How State Persistence Works¶
The operative agent differs from other agents in that it maintains state across runs:
- Memory storage: The agent uses the
memory_storetool to save notes, summaries, and observations. These persist in the local SQLite database and are available in future runs. - Context injection: With
context_from_memory = true, the agent automatically receives relevant context from previous runs when it starts a new session. - Accumulated knowledge: Over time, the agent builds a progressively richer understanding of your data. A Monday run can reference notes from the previous Friday.
- All data stays local: State is stored in
~/.openjarvis/using the configured memory backend. Nothing leaves your machine.
Troubleshooting¶
"Scheduler not running" -- Start the scheduler daemon with jarvis scheduler start. It must be running for scheduled tasks to execute.
Task doesn't run on time -- Check that Ollama is running (ollama serve). The scheduler triggers the agent, but the agent needs an inference engine. Verify the schedule with jarvis scheduler status <task-id>.

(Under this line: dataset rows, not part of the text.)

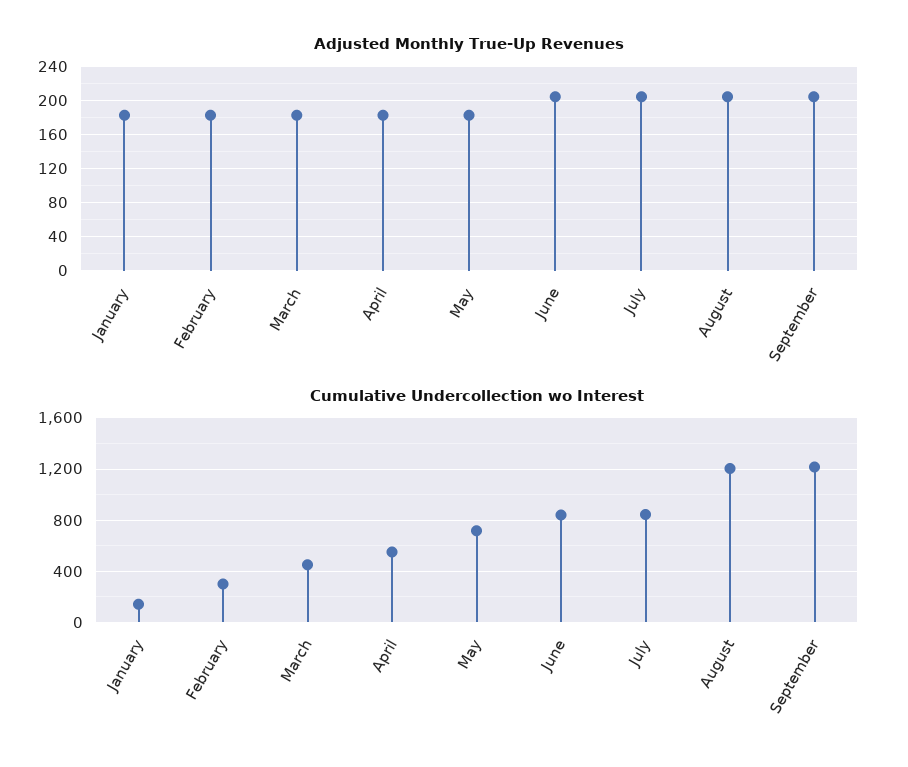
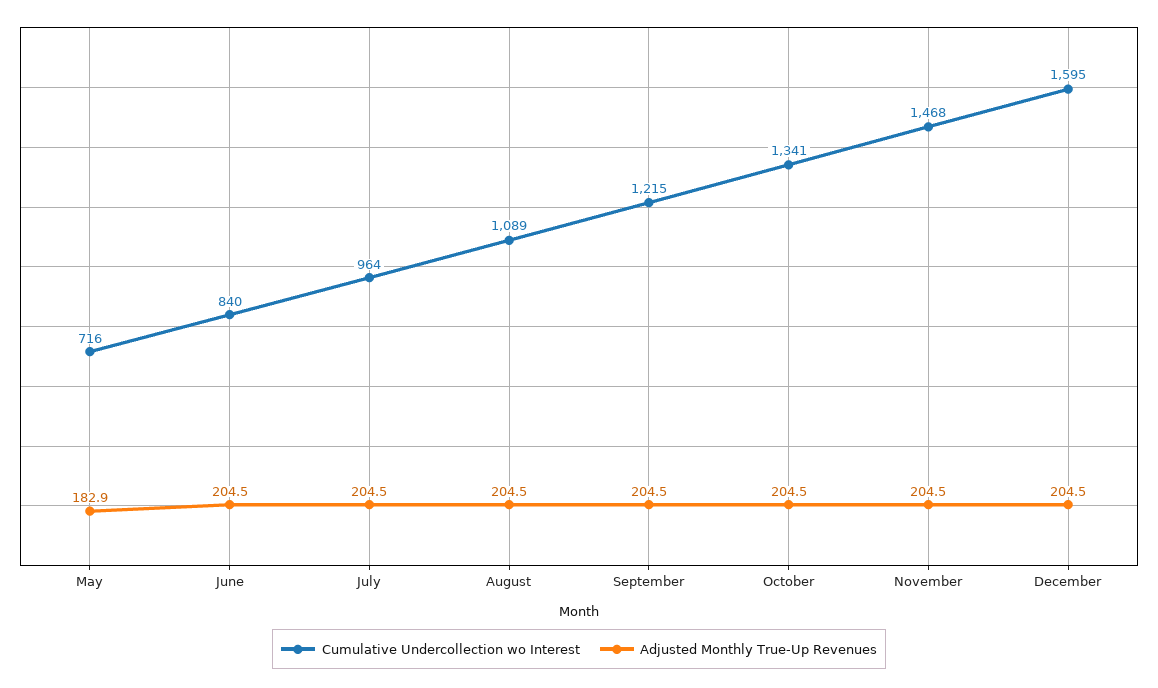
Adjusted Monthly True-Up Revenues, January: 180 -> none
Adjusted Monthly True-Up Revenues, February: 180 -> none
Adjusted Monthly True-Up Revenues, March: 180 -> none
Adjusted Monthly True-Up Revenues, April: 180 -> none
Cumulative Undercollection wo Interest, January: 150 -> none
Cumulative Undercollection wo Interest, February: 300 -> none
Cumulative Undercollection wo Interest, March: 450 -> none
Cumulative Undercollection wo Interest, April: 550 -> none
Cumulative Undercollection wo Interest, July: 850 -> 964
Cumulative Undercollection wo Interest, August: 1200 -> 1089
Cumulative Undercollection wo Interest, October: none -> 1341
Adjusted Monthly True-Up Revenues, October: none -> 204.5
Cumulative Undercollection wo Interest, November: none -> 1468
Adjusted Monthly True-Up Revenues, November: none -> 204.5
Cumulative Undercollection wo Interest, December: none -> 1595
Adjusted Monthly True-Up Revenues, December: none -> 204.5

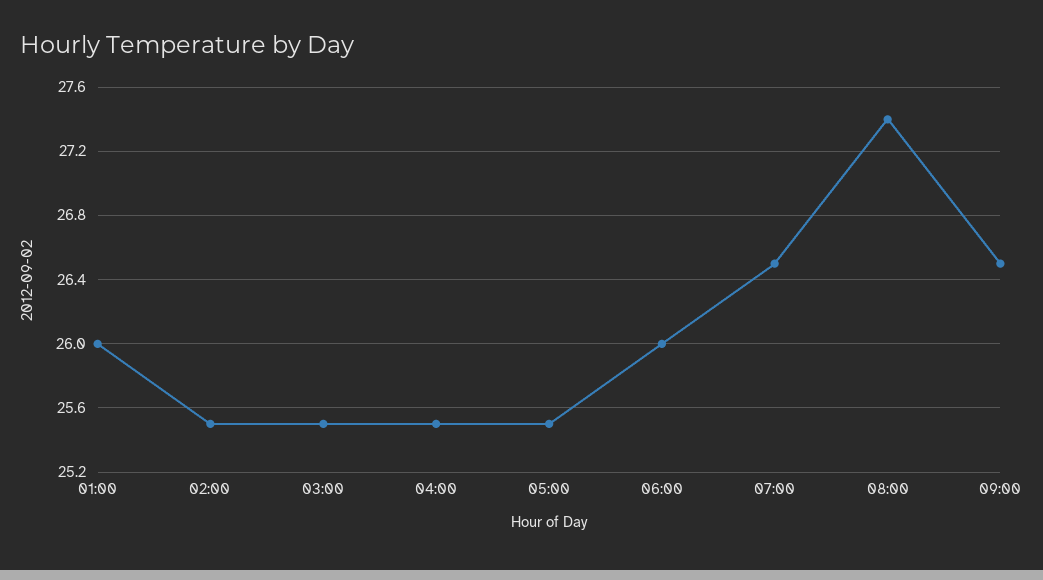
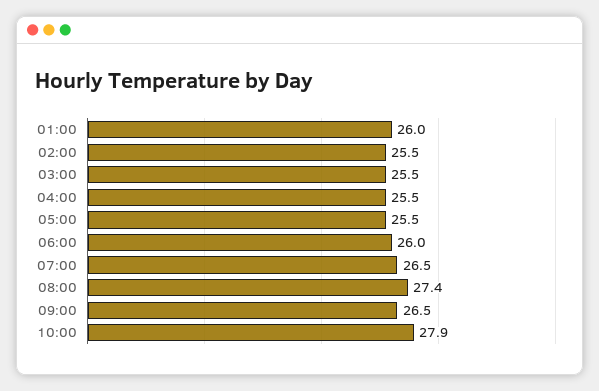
10:00: none -> 27.9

Agent produces inconsistent results -- Keep temperature at 0.3 or lower for scheduled tasks. Higher temperatures introduce randomness that compounds across runs.
Memory grows too large -- Periodically review with jarvis memory stats. Clear old entries with jarvis memory clear --before 2026-01-01 if needed.
Agent runs too long -- Reduce max_turns or simplify the prompt. The operative agent is thorough and may use all available turns.